# Reading > Who Said That? >  Looking for something I once read

## bjortan

Years ago I read a book which contained the following philosophical/mathematical/whatever argument:

- Everything anyone does has more than one possible consequence. 
- Therefore, the probability of any one consequence of any one action is always less than 1.
- Therefore, since everything in the world is the result of an infinite chain of events, each of which have more than one possible consequence, the probability of it ending up the way it did is pretty much zero (<1 multiplied by <1 an infinite number of times).
- Consequently, everything that exists is virtually impossible. That which exists cannot, statistically speaking, exist.
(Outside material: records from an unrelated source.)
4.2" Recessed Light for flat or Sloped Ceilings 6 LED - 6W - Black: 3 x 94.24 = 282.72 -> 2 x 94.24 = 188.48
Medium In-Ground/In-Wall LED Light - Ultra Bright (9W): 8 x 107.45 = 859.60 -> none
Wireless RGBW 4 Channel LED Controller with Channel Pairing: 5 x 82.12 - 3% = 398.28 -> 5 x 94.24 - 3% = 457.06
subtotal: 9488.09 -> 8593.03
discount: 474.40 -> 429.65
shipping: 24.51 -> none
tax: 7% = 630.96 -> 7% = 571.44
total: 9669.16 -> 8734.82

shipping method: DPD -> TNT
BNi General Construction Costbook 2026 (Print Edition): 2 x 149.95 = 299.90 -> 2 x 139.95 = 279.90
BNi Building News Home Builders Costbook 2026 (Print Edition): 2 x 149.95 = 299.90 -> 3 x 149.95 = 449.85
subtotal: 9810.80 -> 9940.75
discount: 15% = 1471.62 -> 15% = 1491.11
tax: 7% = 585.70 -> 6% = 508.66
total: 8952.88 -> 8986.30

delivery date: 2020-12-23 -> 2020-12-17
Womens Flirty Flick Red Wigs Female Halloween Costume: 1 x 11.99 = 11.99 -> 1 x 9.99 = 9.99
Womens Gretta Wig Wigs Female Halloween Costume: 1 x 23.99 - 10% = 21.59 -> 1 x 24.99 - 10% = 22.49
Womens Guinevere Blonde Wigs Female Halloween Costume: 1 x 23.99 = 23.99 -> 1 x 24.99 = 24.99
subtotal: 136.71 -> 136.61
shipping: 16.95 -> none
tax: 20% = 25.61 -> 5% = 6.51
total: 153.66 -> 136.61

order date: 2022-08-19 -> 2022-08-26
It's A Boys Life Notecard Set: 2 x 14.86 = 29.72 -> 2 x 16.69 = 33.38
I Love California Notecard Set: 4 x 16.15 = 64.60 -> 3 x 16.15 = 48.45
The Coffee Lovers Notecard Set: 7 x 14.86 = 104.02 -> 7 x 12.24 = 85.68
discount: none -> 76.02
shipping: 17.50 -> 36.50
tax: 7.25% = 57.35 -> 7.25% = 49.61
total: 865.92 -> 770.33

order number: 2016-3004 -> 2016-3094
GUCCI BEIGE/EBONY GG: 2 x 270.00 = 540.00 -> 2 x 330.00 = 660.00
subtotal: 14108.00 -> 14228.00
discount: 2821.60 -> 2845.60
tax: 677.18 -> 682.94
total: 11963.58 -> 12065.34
For instance: for me to become the exact person I am today, my parents had to meet (probability <1) fall in love (<1), have sex (<1), complete pregnancy (<1), I would have had not to die as an infant (<1), I have to not get run over by a bus or hit by falling debris etc everyday (<1), meet certain persons and read certain books that influenced my thinking (<1), etc etc ad infinitum. All of these events are more or less improbable, and so the end result is less than a million to one shot. Yet, here I am.

Now, I have no idea where I read this. It sounds a bit Vonnegutish, and I did read a lot of Vonnegut in my teens, but in that case - which book?

I know this is probably an impossible (hehe) question to answer, but does this ring a bell with anyone?

----------


## Tabac

When I graduated from college in 1966, my uncle offered me a year of graduate school at his expense. Cost was not a problem, and out-of-state places were more preferable to my intersest, so I chose one school in State A over another in State B that was very tempting.

The weather in these two cities is about as different as one could imagine. The cultural climate is equally as diverse, but both cities are very interesting places to live and to visit.

I ended up leaving the grad school after only one year; I went abroad for two years, and when I returned to the States, the only place it looked like I could find a teaching job was in the city where I did my graduate work.

I have often wondered: just how would my life be different, similar, the same, now, if I had chosen the other city to start my graduate work.

By the way, the two cities involved are Seattle, WA and New Orleans, LA.

----------